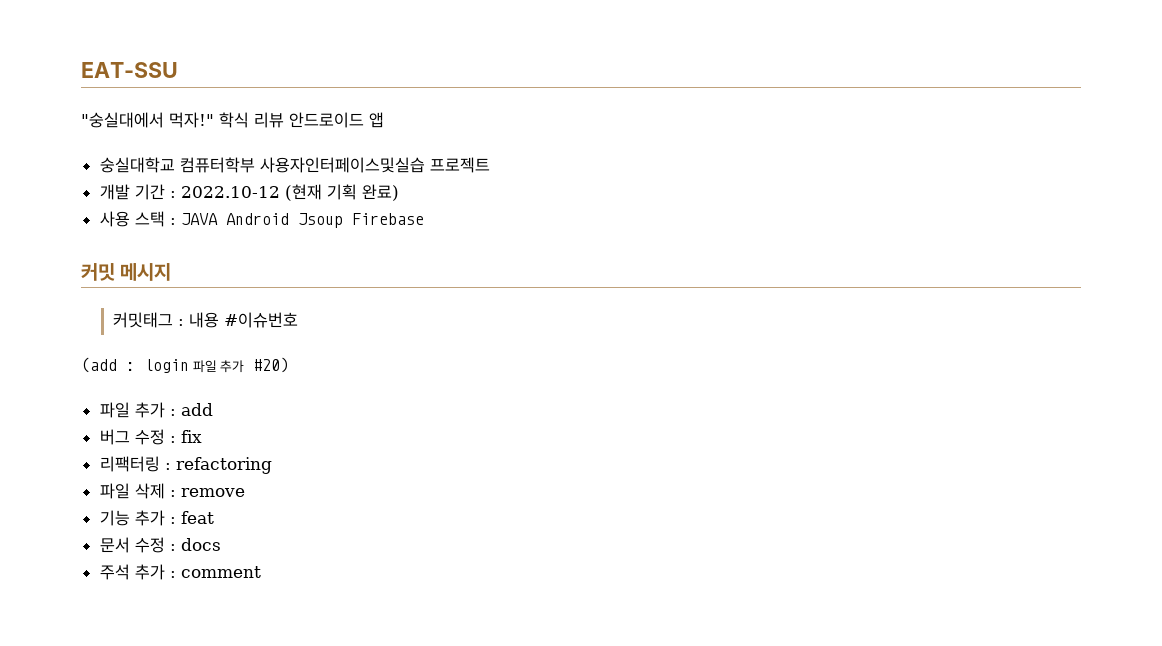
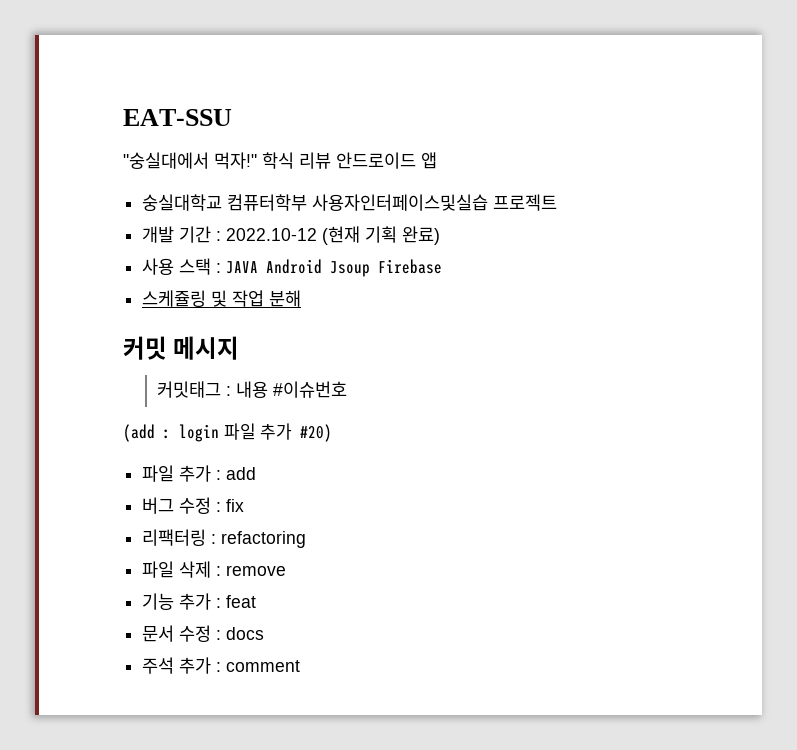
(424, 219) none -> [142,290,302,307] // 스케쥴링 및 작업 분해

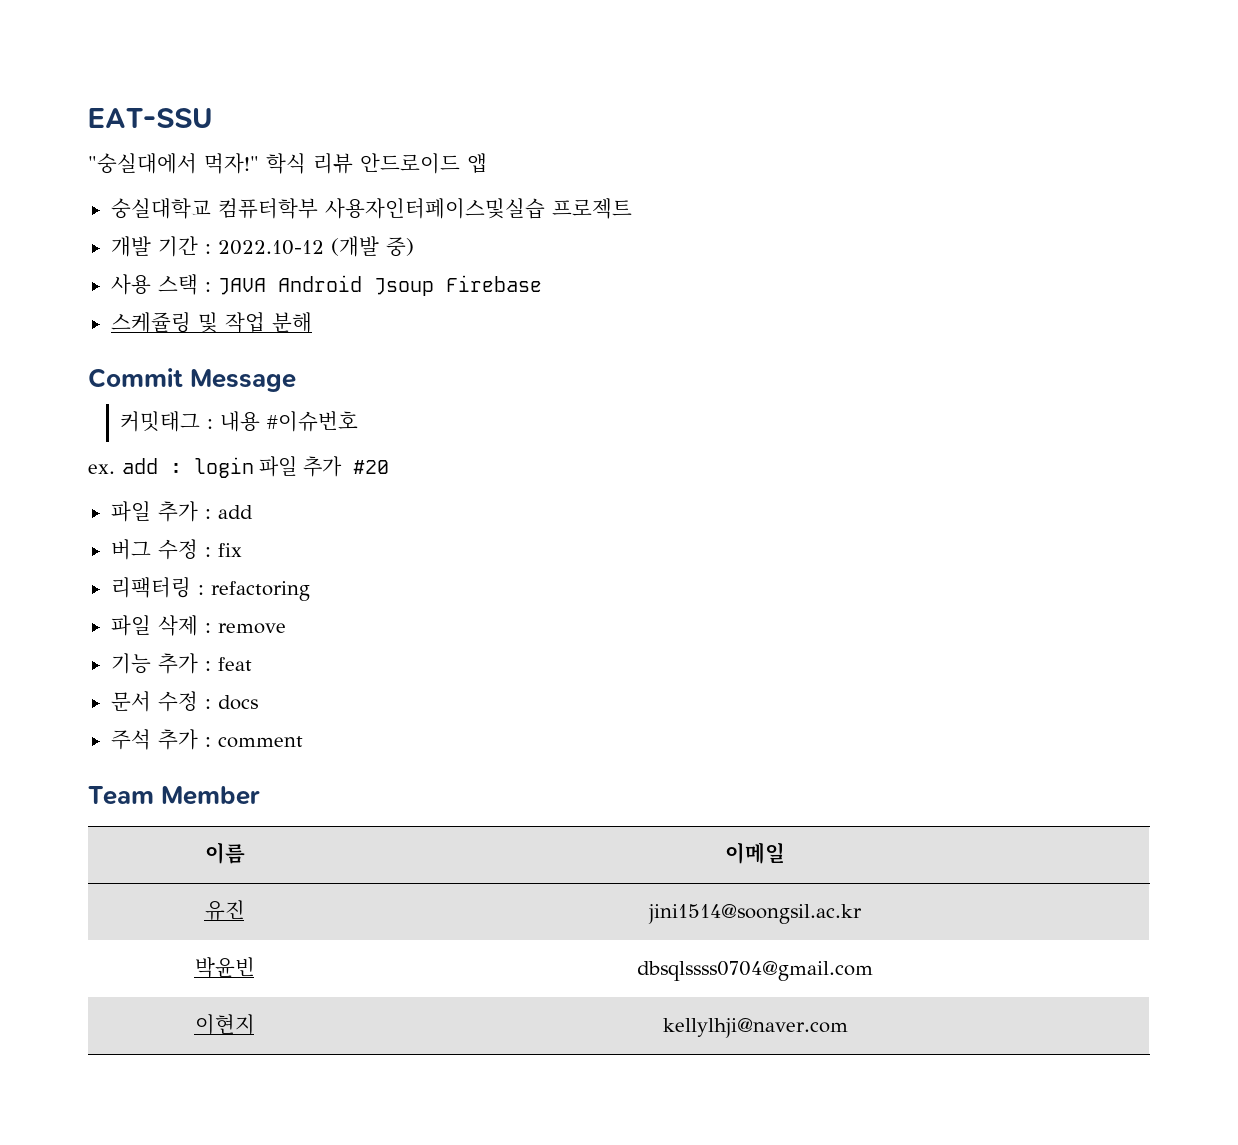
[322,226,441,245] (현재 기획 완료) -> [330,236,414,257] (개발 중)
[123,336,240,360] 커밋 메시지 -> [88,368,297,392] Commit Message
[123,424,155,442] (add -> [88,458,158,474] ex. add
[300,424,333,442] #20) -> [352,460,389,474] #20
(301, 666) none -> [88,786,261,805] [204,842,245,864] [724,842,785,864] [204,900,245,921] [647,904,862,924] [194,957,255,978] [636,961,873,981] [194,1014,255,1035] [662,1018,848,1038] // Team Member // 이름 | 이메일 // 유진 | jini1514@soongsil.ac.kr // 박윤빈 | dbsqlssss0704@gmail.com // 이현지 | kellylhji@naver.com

---+---

◆ Directions
Please copy the line holding "[123,336,240,360] 커밋 메시지" and all lines after it to the end of the records, exactly, and nothing else.

◆ Result of this exercise
[123,336,240,360] 커밋 메시지 -> [88,368,297,392] Commit Message
[123,424,155,442] (add -> [88,458,158,474] ex. add
[300,424,333,442] #20) -> [352,460,389,474] #20
(301, 666) none -> [88,786,261,805] [204,842,245,864] [724,842,785,864] [204,900,245,921] [647,904,862,924] [194,957,255,978] [636,961,873,981] [194,1014,255,1035] [662,1018,848,1038] // Team Member // 이름 | 이메일 // 유진 | jini1514@soongsil.ac.kr // 박윤빈 | dbsqlssss0704@gmail.com // 이현지 | kellylhji@naver.com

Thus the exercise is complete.